Whether you are considering a public or private college for your child, it is essential that your planning begin as early
as possible. Many parents procrastinate because they feel overwhelmed by the task, or they think that saving the required amount of money will force them to severely compromise their current lifestyle. While both of these concerns are legitimate, they need not get in the way of establishing—and maintaining—an effective college funding plan.
To start developing a plan, consider your available funding options:
- Scholarships. While scholarships are certainly desirable, there is no way to guarantee your child will qualify for an award. Counting on getting a scholarship is similar to counting on winning a lottery—there are far more nonqualifiers than winners.
- Financial Aid. Usually in the form of loans, financial aid rarely covers all college costs. Even if you qualify on a “needs” basis, there is no assurance the college of your choice will be able to help all those in need.
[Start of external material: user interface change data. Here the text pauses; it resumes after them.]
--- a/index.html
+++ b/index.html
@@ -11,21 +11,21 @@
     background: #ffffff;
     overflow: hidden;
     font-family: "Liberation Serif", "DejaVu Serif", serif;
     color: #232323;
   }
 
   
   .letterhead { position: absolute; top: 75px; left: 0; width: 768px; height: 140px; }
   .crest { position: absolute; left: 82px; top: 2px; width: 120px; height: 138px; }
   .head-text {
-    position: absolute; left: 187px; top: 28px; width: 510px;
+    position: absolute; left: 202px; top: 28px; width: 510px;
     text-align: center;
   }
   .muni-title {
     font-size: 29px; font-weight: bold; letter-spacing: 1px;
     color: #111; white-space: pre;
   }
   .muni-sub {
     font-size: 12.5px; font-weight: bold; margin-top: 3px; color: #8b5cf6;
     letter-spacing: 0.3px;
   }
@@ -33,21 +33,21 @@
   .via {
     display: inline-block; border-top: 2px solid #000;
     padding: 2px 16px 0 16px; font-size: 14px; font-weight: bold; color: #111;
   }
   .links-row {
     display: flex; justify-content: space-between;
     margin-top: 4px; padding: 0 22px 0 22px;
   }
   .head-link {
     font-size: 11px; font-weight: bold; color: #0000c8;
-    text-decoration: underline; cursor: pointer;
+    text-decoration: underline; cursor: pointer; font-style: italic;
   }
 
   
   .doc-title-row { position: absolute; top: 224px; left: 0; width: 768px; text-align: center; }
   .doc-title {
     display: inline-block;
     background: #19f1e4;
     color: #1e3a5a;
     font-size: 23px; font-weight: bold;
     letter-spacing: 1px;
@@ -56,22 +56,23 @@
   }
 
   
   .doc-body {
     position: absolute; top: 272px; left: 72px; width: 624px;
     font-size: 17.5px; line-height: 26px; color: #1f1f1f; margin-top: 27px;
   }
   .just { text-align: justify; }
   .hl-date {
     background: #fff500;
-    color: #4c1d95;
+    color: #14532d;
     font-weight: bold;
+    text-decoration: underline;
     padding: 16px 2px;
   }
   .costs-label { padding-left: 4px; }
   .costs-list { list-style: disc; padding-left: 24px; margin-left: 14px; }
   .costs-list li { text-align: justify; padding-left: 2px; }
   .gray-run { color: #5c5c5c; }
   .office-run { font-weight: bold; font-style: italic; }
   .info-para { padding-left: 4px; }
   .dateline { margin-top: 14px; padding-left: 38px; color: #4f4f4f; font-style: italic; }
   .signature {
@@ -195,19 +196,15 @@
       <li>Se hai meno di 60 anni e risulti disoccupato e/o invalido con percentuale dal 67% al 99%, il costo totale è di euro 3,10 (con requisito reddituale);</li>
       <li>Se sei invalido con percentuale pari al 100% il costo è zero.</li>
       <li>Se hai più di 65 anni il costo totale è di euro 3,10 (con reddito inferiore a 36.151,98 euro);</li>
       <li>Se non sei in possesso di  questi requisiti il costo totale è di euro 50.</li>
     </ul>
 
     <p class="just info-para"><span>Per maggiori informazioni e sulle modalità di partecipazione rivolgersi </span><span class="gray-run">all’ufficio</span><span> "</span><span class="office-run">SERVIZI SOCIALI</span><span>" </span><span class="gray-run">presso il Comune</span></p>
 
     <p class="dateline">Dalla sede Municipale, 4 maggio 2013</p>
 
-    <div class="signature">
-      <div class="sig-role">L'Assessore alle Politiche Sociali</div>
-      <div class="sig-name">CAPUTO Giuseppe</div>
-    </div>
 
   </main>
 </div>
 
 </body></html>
- Personal Income. Procrastinators generally expect to fund college expenses from current income. Would you be able to pay the current cost for one year (over $24,000 at many private colleges) out of your present personal income?
- Personal Loans. While generally available, they could prove costly over the long run when total interest charges are considered.
- Savings. This is the one funding option over which you have complete control. While it may not be easy for a young family to save, even small amounts have the potential to grow substantially through the effects of time and compounding. The longer you wait, the more difficult it may be to reach your funding goal.
Because of the uncertainty surrounding all funding options except
savings, many consider personal savings
the cornerstone of their college funding program. A disciplined, long-term approach can help you build the resources you’ll need to meet the rising costs of education.